All’interno ci sono solo tre frazioni, Cicogna, Colloro, Genestredo e parte del centro storico di Vogogna.
Nucleo originario del Parco sono la Riserva naturale integrale del Pedum e la Riserva naturale orientata del Mottac, istituite nel 1971.
Altri gioielli alpini sono il Monte Togano, la cima della Laurasca, il monte Zeda e i Corni di Nibbio, una cresta dentellata che ha favorito l’isolamento della valle.
FLORA DEL PARCO
Grazie all’influenza termica del Lago Maggiore l’area offre una ricca vegetazione e una notevole varietà di fioriture.
Nella parte bassa prevalgono i boschi di latifoglie con una preponderanza di castagno.
Il faggio costiutisce, invece, la specie arborea più diffusa dell’alta Val Grande, dove si possono ammirare esemplari monumentali.
Più limitate sono le conifere, le cui specie principali sono l‘abete rosso e bianco.
Le forre, fra gli ambienti più pittoreschi del Parco, sono colonizzate da ontani, tigli e aceri.
Non mancano specie floricole rare, come aquilegia alpina, arnica montana, genziana lutea, campanula incia e tulipano alpino; quest’ultimo si rinviene vicino alle zone umide in quota.
FAUNA DEL PARCO
Camoscio e capriolo sono comuni, anche il cervo è in espansione.
Tra gli uccelli si menzionano aquila reale, falco pellegrino, gallo forcello, francolino di monte, gufo reale e picchio nero.
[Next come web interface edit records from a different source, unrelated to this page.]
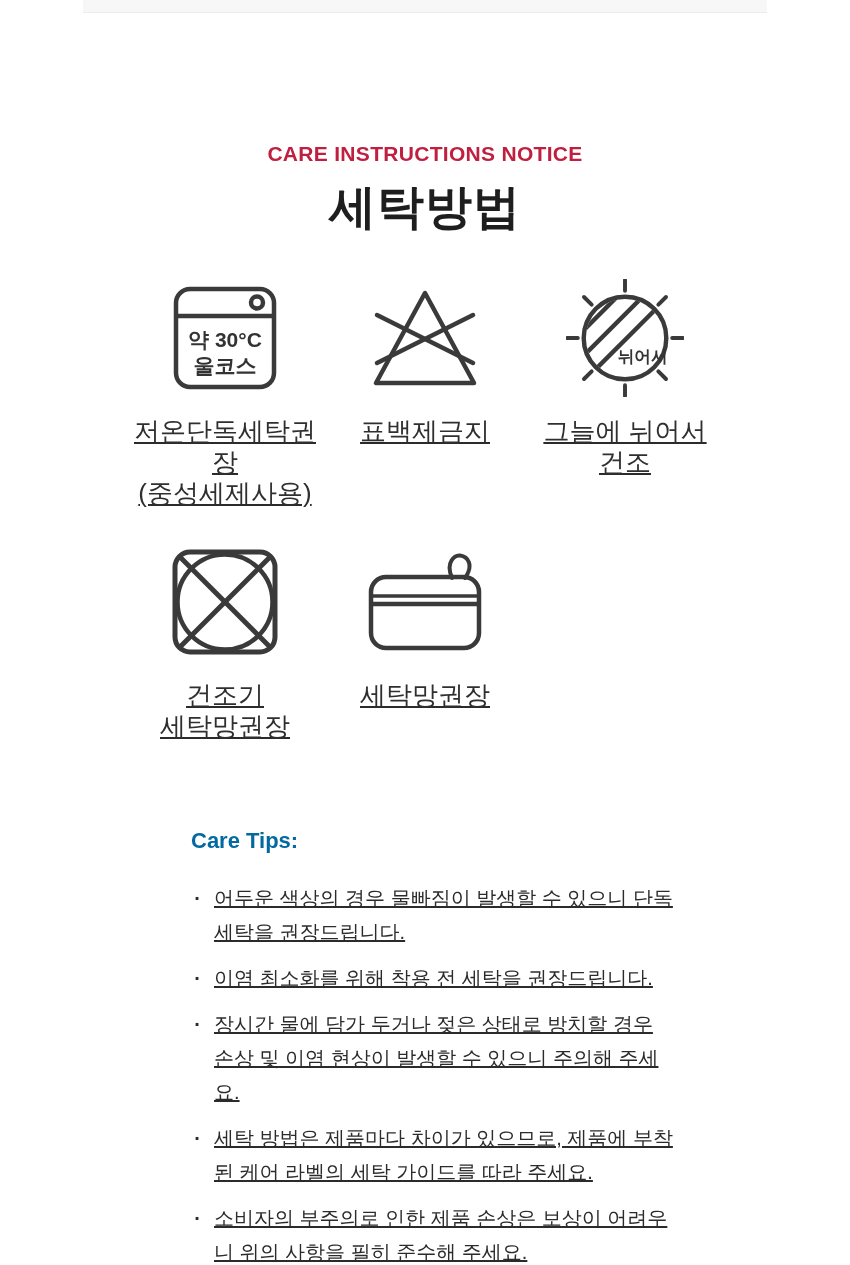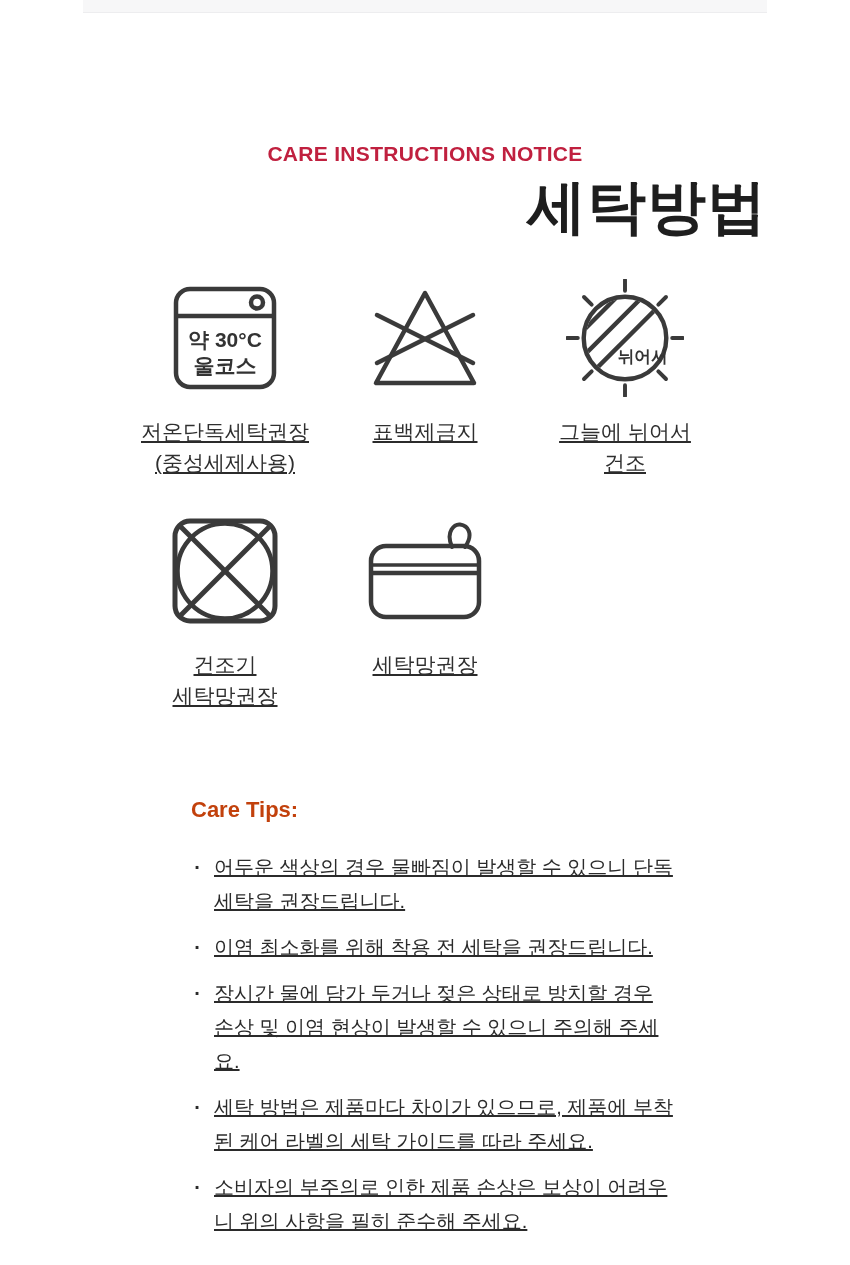"세탁방법" .main-title { font-size: 59px -> 47px; text-align: right -> center }
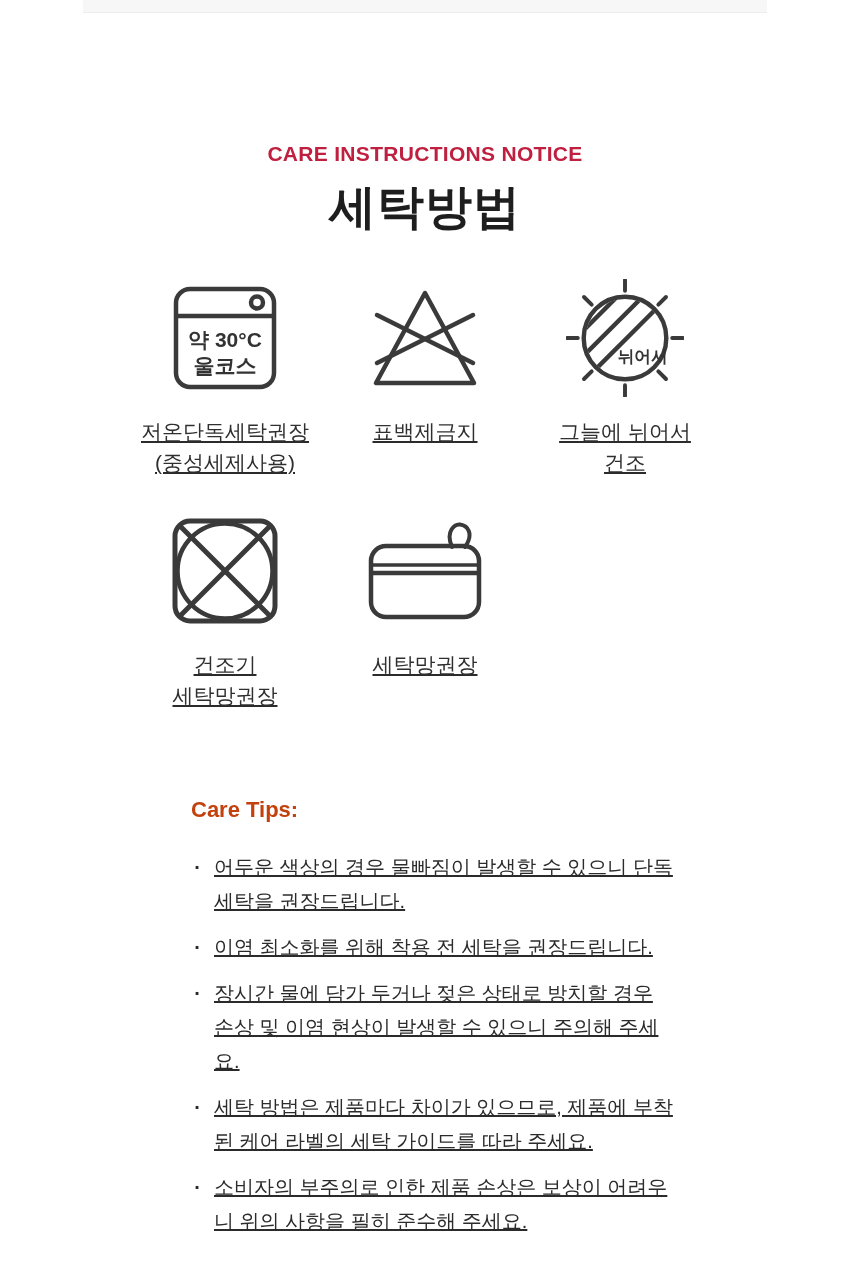"저온단독세탁권장" .symbol-label { font-size: 21px -> 26px }
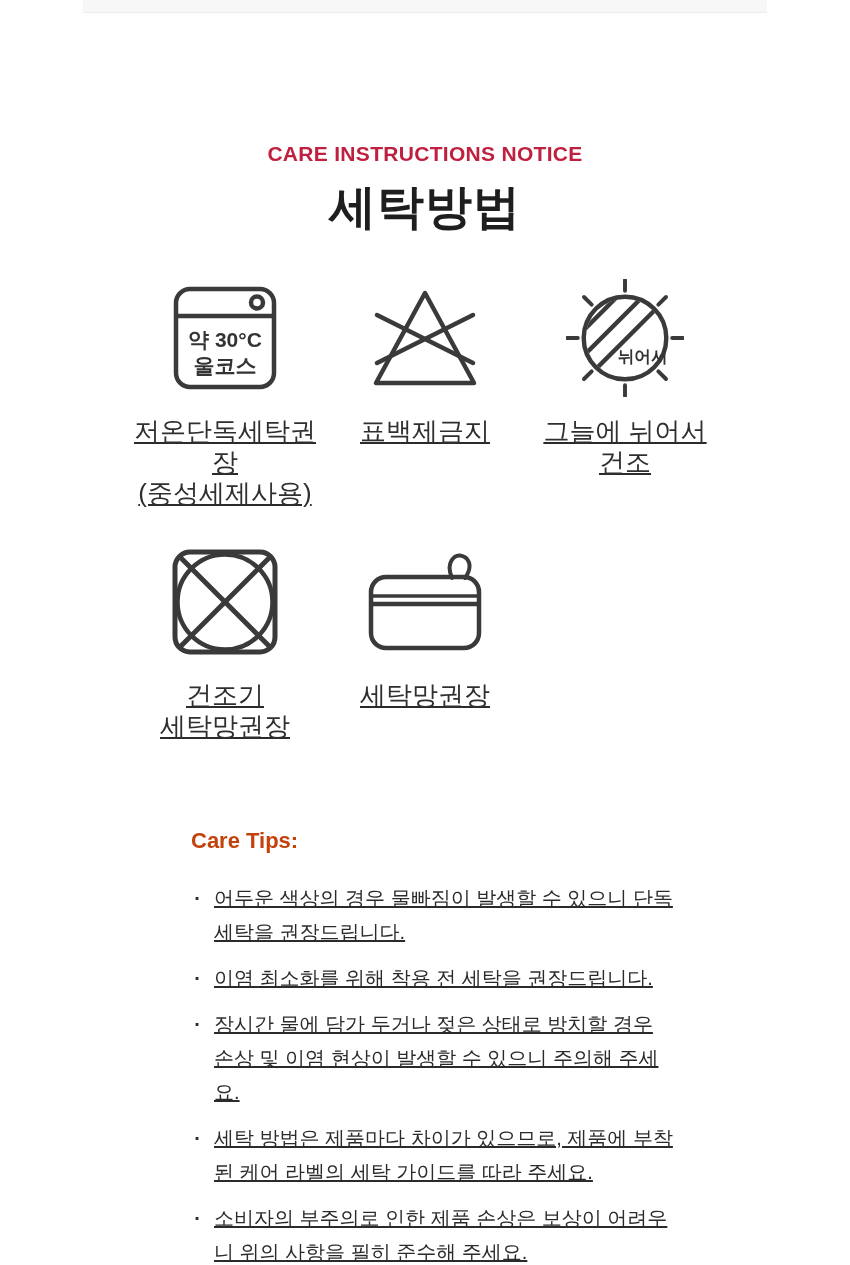"Care Tips:" .tips-heading { color: #c2410c -> #0369a1 }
La Val Grande è nota per le numerose vipere, temute e a volte oggetto di racconti leggendari. Prediligendo ambienti poco frequentati dall’uomo e ricchi di nascondigli quali cespugli e cumuli di pietre, i rettili trovano nella aree più remote del Parco un habitat favorevole.

ALCUNE ESCURSIONI
- MIAZZINA – MOTTA D’AURELIO – RUGNO
Tempo: 2 ore;
Dislivello: 198 m;
Partenza: Miazzina. - TRAVERSATA CICOGNA – FINERO
Tempo: 8 ore;
Dislivello: 1104 m;
Partenza: Cicogna.
CAMPI WILDERNESS
Pensati per vivere un’esperienza nella wilderness – il termine inglese con cui si definisce la natura incontaminata – comprendono soggiorni naturalistici ed escursioni nell’alpeggio della Val Pogallo.
Durante il soggiorno vengono svolte gite giornaliere attorno all’alpe di Boit e attività di censimento di flora e fauna; inoltre, agli ospiti viene proposta una dieta vegetariana, vengono illustrati i metodi di valutazione dell’impatto ambientale e sono utilizzate solo fonti energetiche naturali.
I campi sono realizzati dalla società cooperativa Valgrande, Lipu ed Ente Parco.


I PRODOTTI DEL TERRITORIO
La sua carta di identità grastronomica è legata ai prodotti tipici alpini.
Ecco allora il pane nero di Còimo, il prosciutto crudo affumicato, la mortadella di fegato, la bresaola, il diffuso salame di capra, magari nella versione insaporita con il vin brulè, e il famoso Violino, un piccolo prosciutto sempre di capra che deve il nome alla sua forma.
E poi formaggi di malga come l’ossolano, oppure il pregiato grasso d’alpe.
Tra i dolci segnialiamo il pane dolce o cresenzin, e non mancano il miele e i distillati alle erbe, come il liquore di mirtillo o di genzianella.
C’è anche il vino, con il vitigno Prunet, frutto di una viticoltura estrema e difficile, la cui presenza in val d’Ossola risale al 1307.